Educational and Perceptual Motor Outcomes
Survivors’ mean standard arithmetic score was statistically and clinically significantly below the norm (Z = –3.128, p < .002, ES = .51), but their reading and spelling scores did not differ significantly from the norm. Survivors’ mean standard VMI score was also statistically below the norm, but not clinically significant (Z = –2.622, p < .01, ES = .43) (Hypothesis 1a).
Cognitive Outcomes over time and their Potential Predictors
For each cognitive variable we conducted multivariable linear mixed model analyses using time and the covariates (Hypotheses 1b, 2a and b, and 3a and b). These analyses were conducted both with and without the participants who did not complete the follow-up assessments. Because the results of the two analyses were remarkably similar and to ensure that this study represents the HPCT population, we decided to report the analyses that included all available data.

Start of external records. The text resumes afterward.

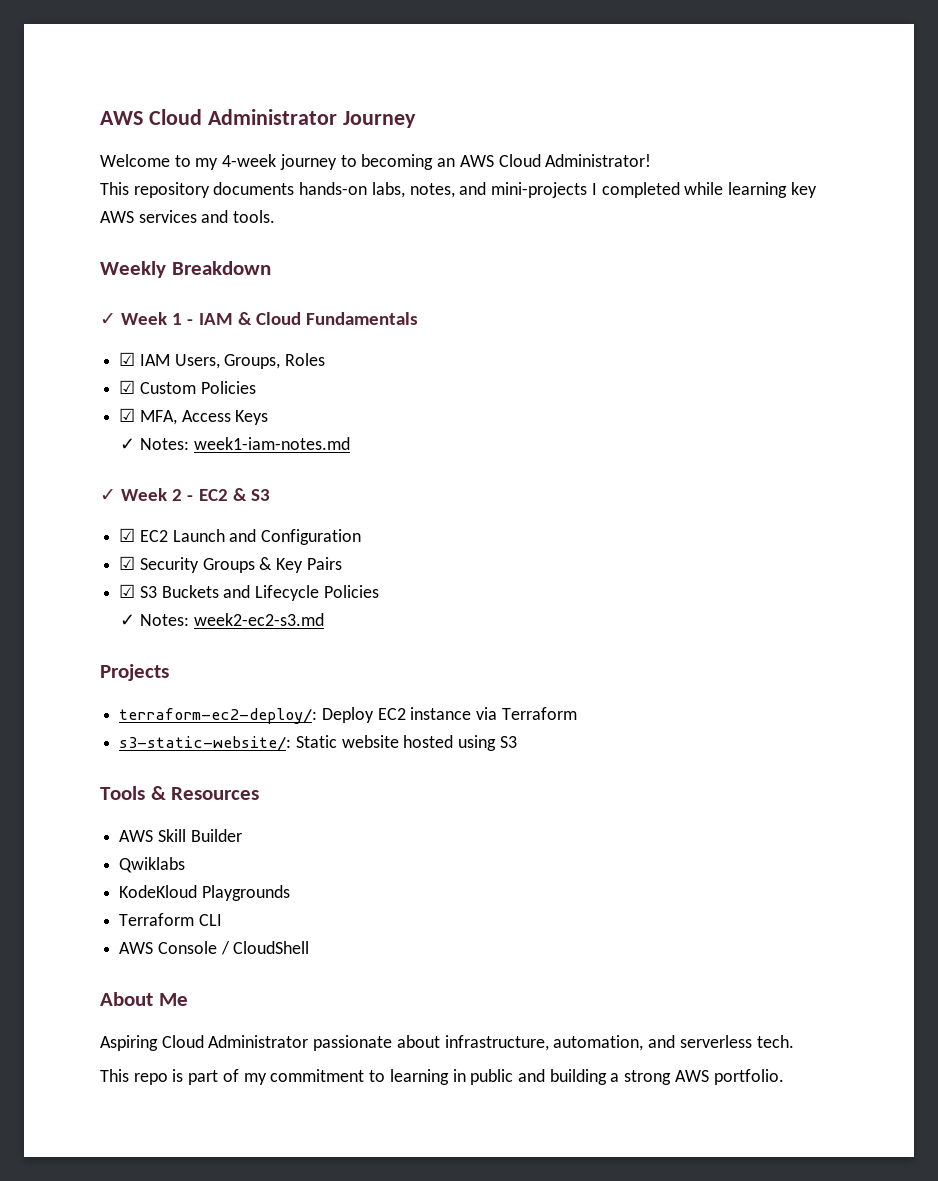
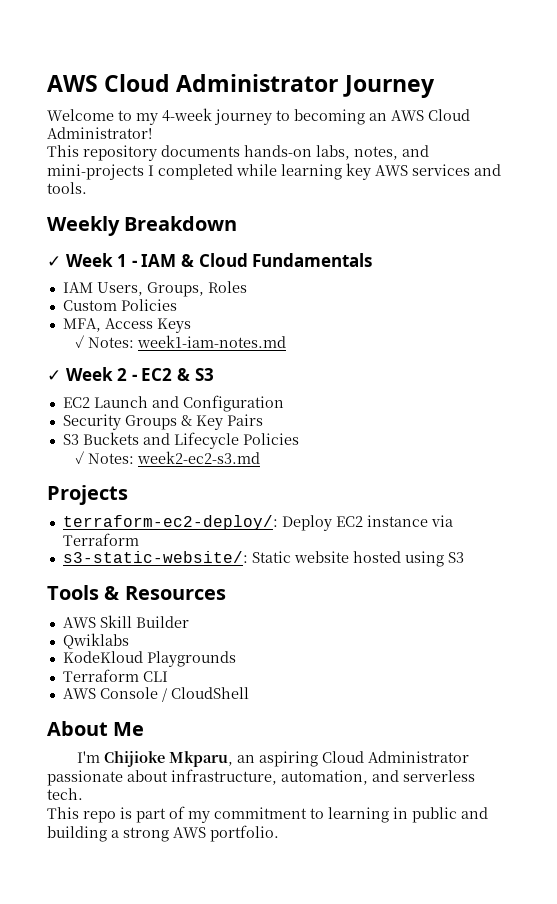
- ☑ IAM Users, Groups, Roles
+ IAM Users, Groups, Roles
- ☑ Custom Policies
+ Custom Policies
- ☑ MFA, Access Keys
+ MFA, Access Keys
- ☑ EC2 Launch and Configuration
+ EC2 Launch and Configuration
- ☑ Security Groups & Key Pairs
+ Security Groups & Key Pairs
- ☑ S3 Buckets and Lifecycle Policies
+ S3 Buckets and Lifecycle Policies
- Aspiring Cloud Administrator passionate about infrastructure, automation, and serverless tech.
+ I'm Chijioke Mkparu, an aspiring Cloud Administrator passionate about infrastructure, automation, and serverless tech.

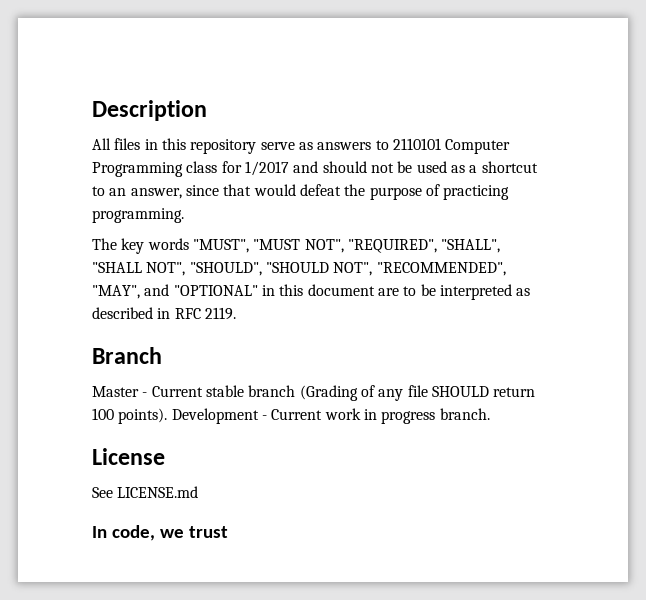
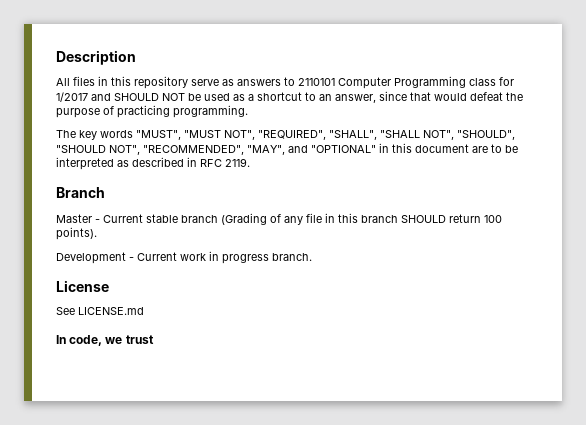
- All files in this repository serve as answers to 2110101 Computer Programming class for 1/2017 and should not be used as a shortcut to an answer, since that would defeat the purpose of practicing programming.
+ All files in this repository serve as answers to 2110101 Computer Programming class for 1/2017 and SHOULD NOT be used as a shortcut to an answer, since that would defeat the purpose of practicing programming.
- Master - Current stable branch (Grading of any file SHOULD return 100 points). Development - Current work in progress branch.
+ Master - Current stable branch (Grading of any file in this branch SHOULD return 100 points).
+ Development - Current work in progress branch.

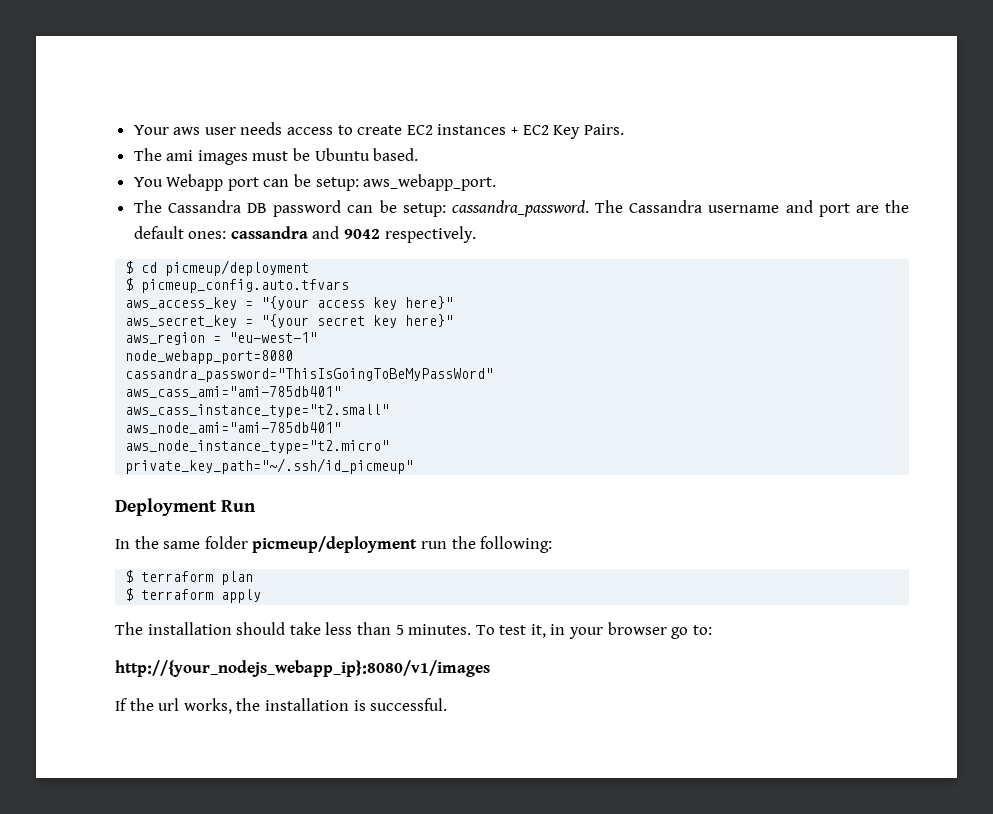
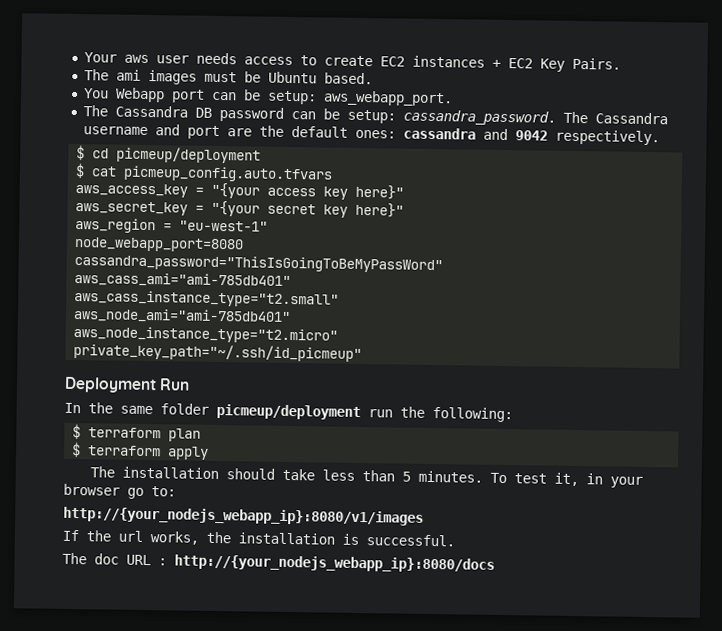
- $ picmeup_config.auto.tfvars
+ $ cat picmeup_config.auto.tfvars
+ The doc URL : http://{your_nodejs_webapp_ip}:8080/docs

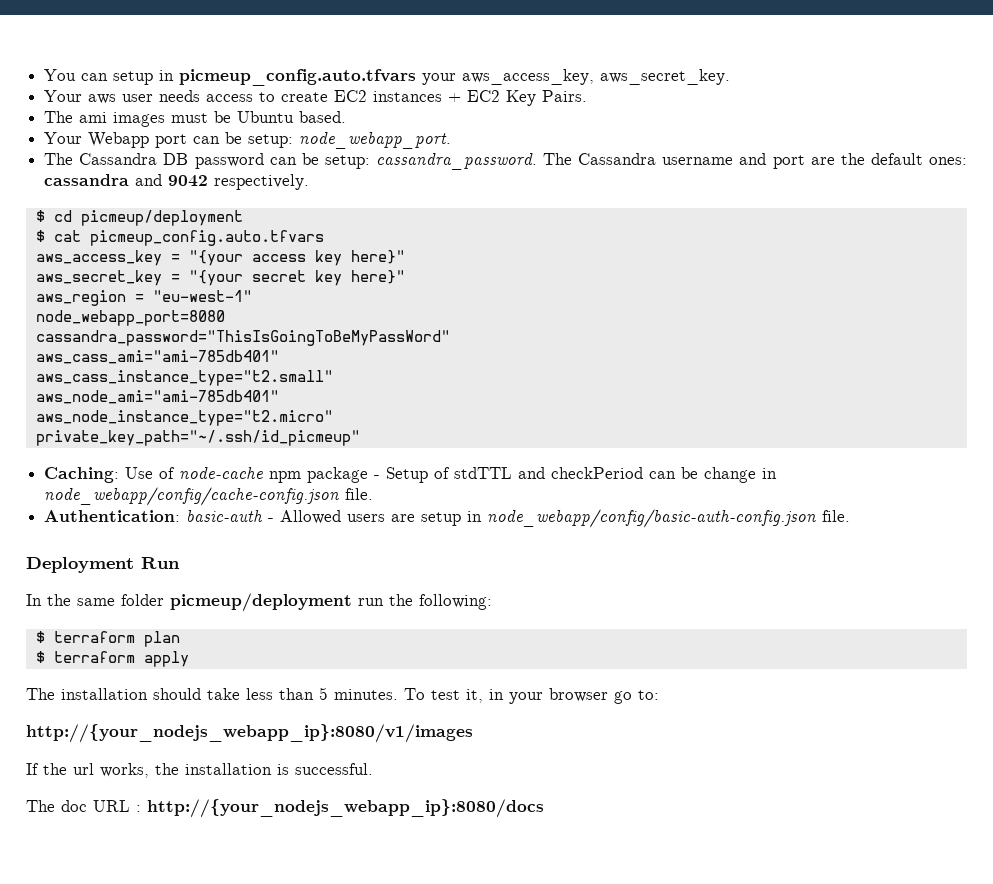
+ You can setup in picmeup_config.auto.tfvars your aws_access_key, aws_secret_key.
- You Webapp port can be setup: aws_webapp_port.
+ Your Webapp port can be setup: node_webapp_port.
+ Caching: Use of node-cache npm package - Setup of stdTTL and checkPeriod can be change in node_webapp/config/cache-config.json file.
+ Authentication: basic-auth - Allowed users are setup in node_webapp/config/basic-auth-config.json file.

For the mean FIQ scores, we used time and the following covariates: child's age; time since diagnosis; history of radiation; mother's age; and maternal depression, in the mixed model analysis. There was no time effect, but, adjusting for the effect of time, there was a significant effect of mother's age [F(1,90) = 5.35, p = .023; 95% CI = 0.088–1.154] (Hypothesis 3b). In general, the mean FIQ score were higher for children who had older mothers at pre-HPCT. There was also an interaction between child's age and time [F(2,49) = 3.53, p = .037; 95% CI = 0.010–1.170 for year 1; and CI = 0.169–1.422 for year 2]. This interaction indicated that older children at transplant had a better score at 1 and at 2 years post-HPCT. Following Baron and Kenny's (1986) criteria for testing mediation, further analysis was conducted to examine the relationship between mother's age and child's age at HPCT on FIQ. Fitting regression of mother's age and child's age we found a significant association between these two variables [F(1,106) = 34.79, p < .0001; 95% CI = 0.443–.891]. In addition, mother's age pre-HPCT modeled with child's age and time were significantly associated with FIQ [F(1,88) = 4.88, p = .0297; CI = 0.067–1.255] (Hypothesis 3c). Thus, mother's age met the three conditions for mediation of the effect of child's age at pre-HPCT on the mean FIQ score over time (there were two causal paths feeding into the FIQ outcome, the direct path of the independent variable, child's age over time, the impact of the third variable, mother's age, as well as a path from child's age and mother's age).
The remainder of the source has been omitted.